BGH, Beschluss vom 12.01.2017 - Aktenzeichen IX ZR 95/16
Schadenersatzbegehren mangels Erfüllung einer Patronatserklärung; Übernahme einer harten Patronatserklärung durch eine Muttergesellschaft gegenüber einem Gläubiger ihrer Tochtergesellschaft; Anfechtbarkeit der Befriedigung des aus einer harten Patronatserklärung gesicherten Gläubigers; Fortwirkung der Verpflichtung aus einer Patronatserklärung nach Anfechtung einer zugunsten des patronierten Unternehmens erbrachten Zahlung
InsO § 144 Abs. 1 Übernimmt eine Muttergesellschaft gegenüber einem Gläubiger ihrer Tochtergesellschaft eine harte Patronatserklärung, ist sie dem Gläubiger zur Schadensersatzleistung verpflichtet, wenn ihn die Tochtergesellschaft befriedigt, er diese Zahlung jedoch im Wege der Insolvenzanfechtung erstatten muss.
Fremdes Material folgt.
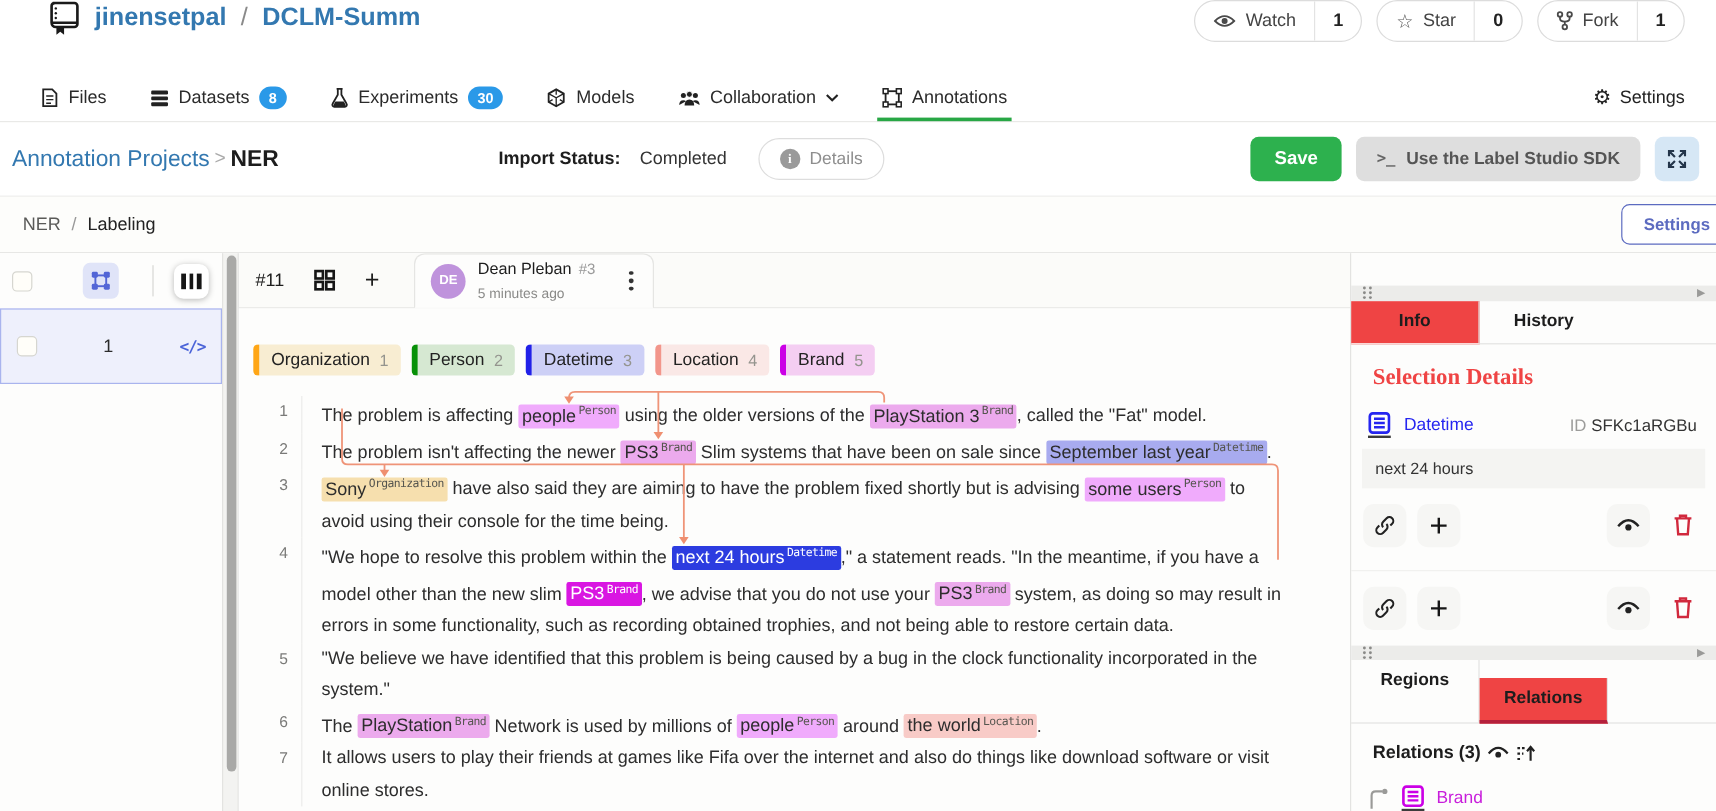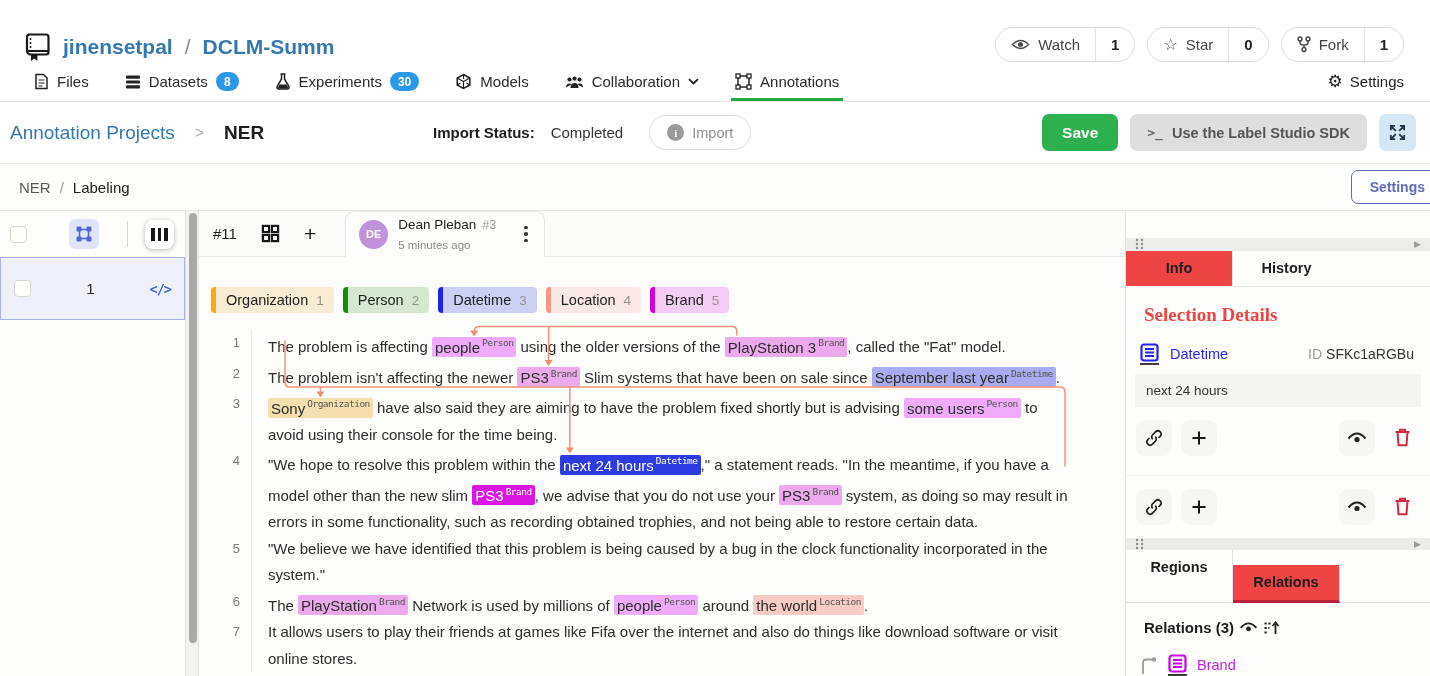--- a/index.html
+++ b/index.html
@@ -8,7 +8,7 @@
   svg { display:block; }
 
   
-  .top-header { height:62px; display:flex; align-items:flex-end; justify-content:space-between; padding:0 26px 0 24px; background:#fff; }
+  .top-header { height:62px; display:flex; align-items:flex-start; justify-content:space-between; padding:0 26px 0 24px; background:#fff;margin-left:16px; }
   .repo-title { display:flex; align-items:center; gap:12px; font-size:21px; font-weight:700; color:#3378b0; }
   .repo-sep { color:#8a8a8a; font-weight:400; }
   .repo-actions { display:flex; gap:12px; }

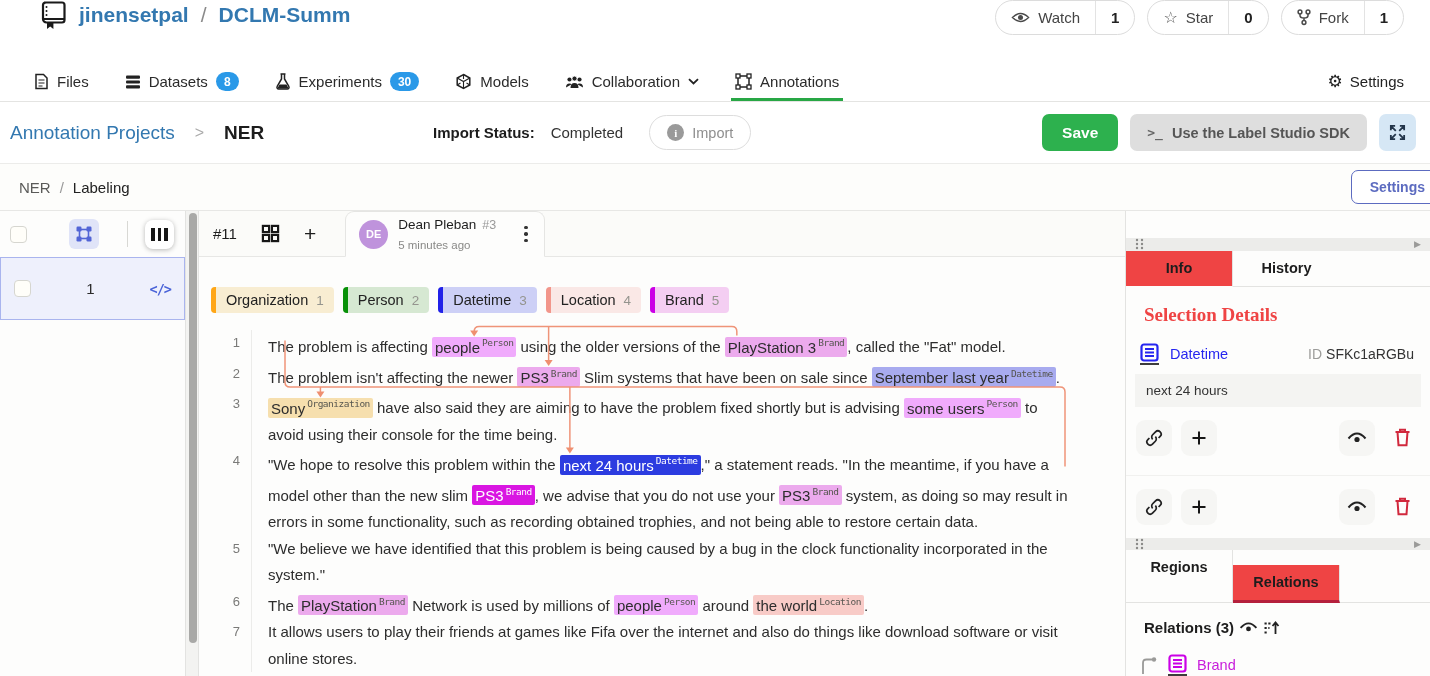--- a/index.html
+++ b/index.html
@@ -27,7 +27,7 @@
 
   
   .project-bar { height:62px; display:flex; align-items:center; justify-content:space-between; border-bottom:1px solid #ececea; padding:0 14px 0 10px; background:#fff; }
-  .breadcrumb { display:flex; align-items:center; gap:20px; font-size:19px; }
+  .breadcrumb { display:flex; align-items:center; gap:4px; font-size:19px; }
   .breadcrumb-link { color:#3378b0; cursor:pointer; }
   .breadcrumb-sep { color:#aaa; font-size:16px; }
   .breadcrumb-cur { font-weight:700; color:#1d1d1d; }

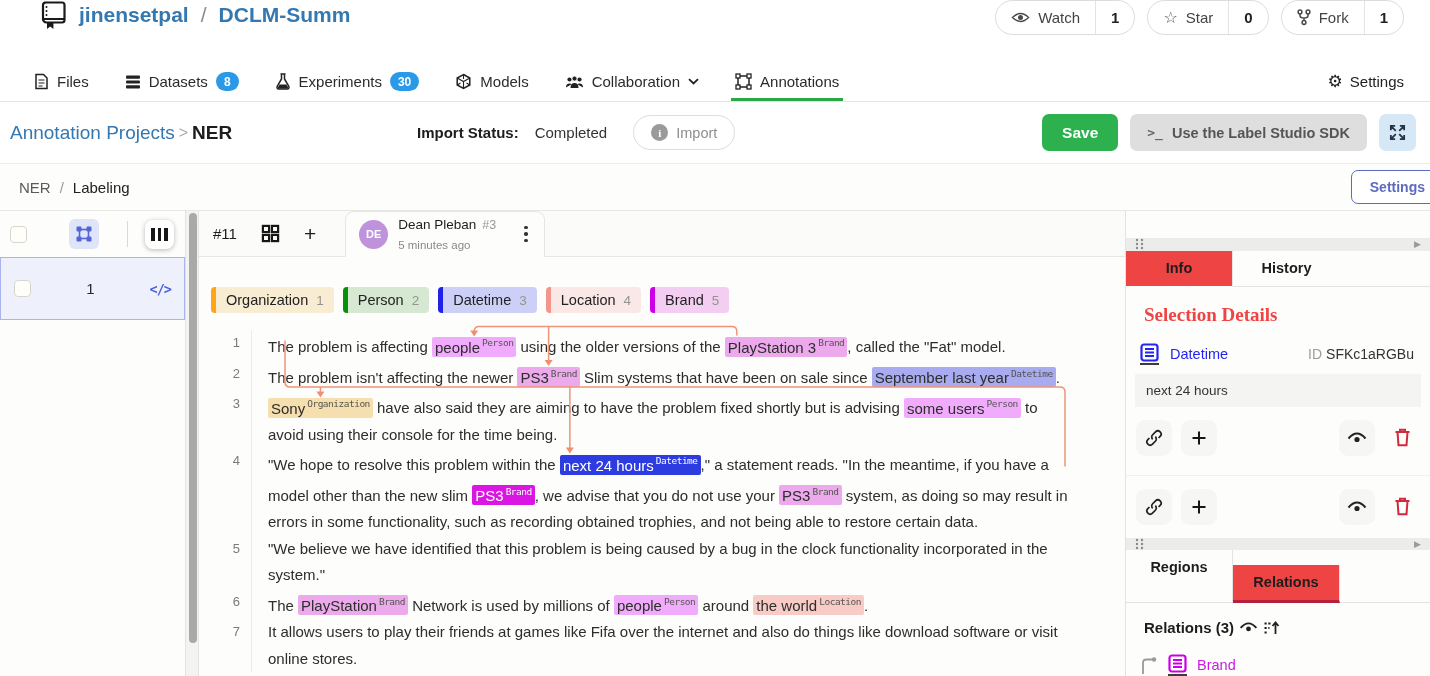--- a/index.html
+++ b/index.html
@@ -283,7 +283,7 @@
     <span class="import-value">Completed</span>
     <button class="details-btn">
       <span class="info-circle">i</span>
-      <span>Import</span>
+      <span>Details</span>
     </button>
   </div>
   <div class="right-actions">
Erweist sich die Befriedigung des aus einer harten Patronatserklärung gesicherten Gläubigers als anfechtbar, kann der Gläubiger gegenüber dem Patron die ihm aus der Patronatserklärung zustehenden Rechte geltend machen.
Tenor
Die Beschwerde gegen die Nichtzulassung der Revision im Urteil des 13. Zivilsenats des Oberlandesgerichts Dresden vom 6. April 2016 wird auf Kosten der Beklagten zurückgewiesen.
Der Streitwert wird auf 940.000 € festgesetzt.
Gründe
I.
Die Klägerin belieferte die S. GmbH (nachfolgend: Schuldnerin), eine Tochtergesellschaft der Beklagten, mit Gas. Im Blick auf Zahlungsrückstände der Schuldnerin erteilte die Beklagte der Klägerin am 12. Juni 2007 eine Patronatserklärung, die auszugsweise folgenden Inhalt hat:
"Wir, die alleinige Gesellschafterin der S. GmbH verpflichten uns hiermit, der S. GmbH die notwendigen finanziellen Mittel zur Verfügung zu stellen, dass sie ihrerseits den vertraglichen Verpflichtungen gemäß mit ihrem Haus vereinbarten Zahlungsplan einhalten kann.
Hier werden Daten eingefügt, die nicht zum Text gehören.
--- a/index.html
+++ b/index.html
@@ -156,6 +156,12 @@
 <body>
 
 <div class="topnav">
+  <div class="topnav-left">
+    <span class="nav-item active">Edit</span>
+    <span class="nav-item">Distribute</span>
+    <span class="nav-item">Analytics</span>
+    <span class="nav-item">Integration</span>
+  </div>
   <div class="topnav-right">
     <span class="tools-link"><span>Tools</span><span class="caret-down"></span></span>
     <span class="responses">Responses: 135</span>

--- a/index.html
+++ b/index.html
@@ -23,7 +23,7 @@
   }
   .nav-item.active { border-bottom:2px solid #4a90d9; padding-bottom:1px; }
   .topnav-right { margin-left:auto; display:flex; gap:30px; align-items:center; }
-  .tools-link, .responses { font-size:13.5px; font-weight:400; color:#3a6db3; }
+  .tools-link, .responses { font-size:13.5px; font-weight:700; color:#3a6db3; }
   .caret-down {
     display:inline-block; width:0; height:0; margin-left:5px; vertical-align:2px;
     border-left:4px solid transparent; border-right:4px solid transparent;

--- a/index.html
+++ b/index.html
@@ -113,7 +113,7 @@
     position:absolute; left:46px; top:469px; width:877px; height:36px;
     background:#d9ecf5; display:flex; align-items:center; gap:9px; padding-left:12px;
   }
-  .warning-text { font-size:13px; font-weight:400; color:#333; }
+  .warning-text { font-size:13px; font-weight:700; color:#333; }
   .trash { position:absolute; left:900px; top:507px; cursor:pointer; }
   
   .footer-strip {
Die vorliegende Patronatserklärung ist zeitlich bis zum 15. August 2007 befristet."
Die Klägerin stellte die Belieferung der Schuldnerin, die teilweise Zahlungen leistete, am 18. September 2007 ein. Nach Eröffnung eines Insolvenzverfahrens über das Vermögen der Schuldnerin und Anfechtung der von ihr bewirkten Zahlungen zahlte die Klägerin im Vergleichswege einen Betrag von 2 Mio. € an den Insolvenzverwalter.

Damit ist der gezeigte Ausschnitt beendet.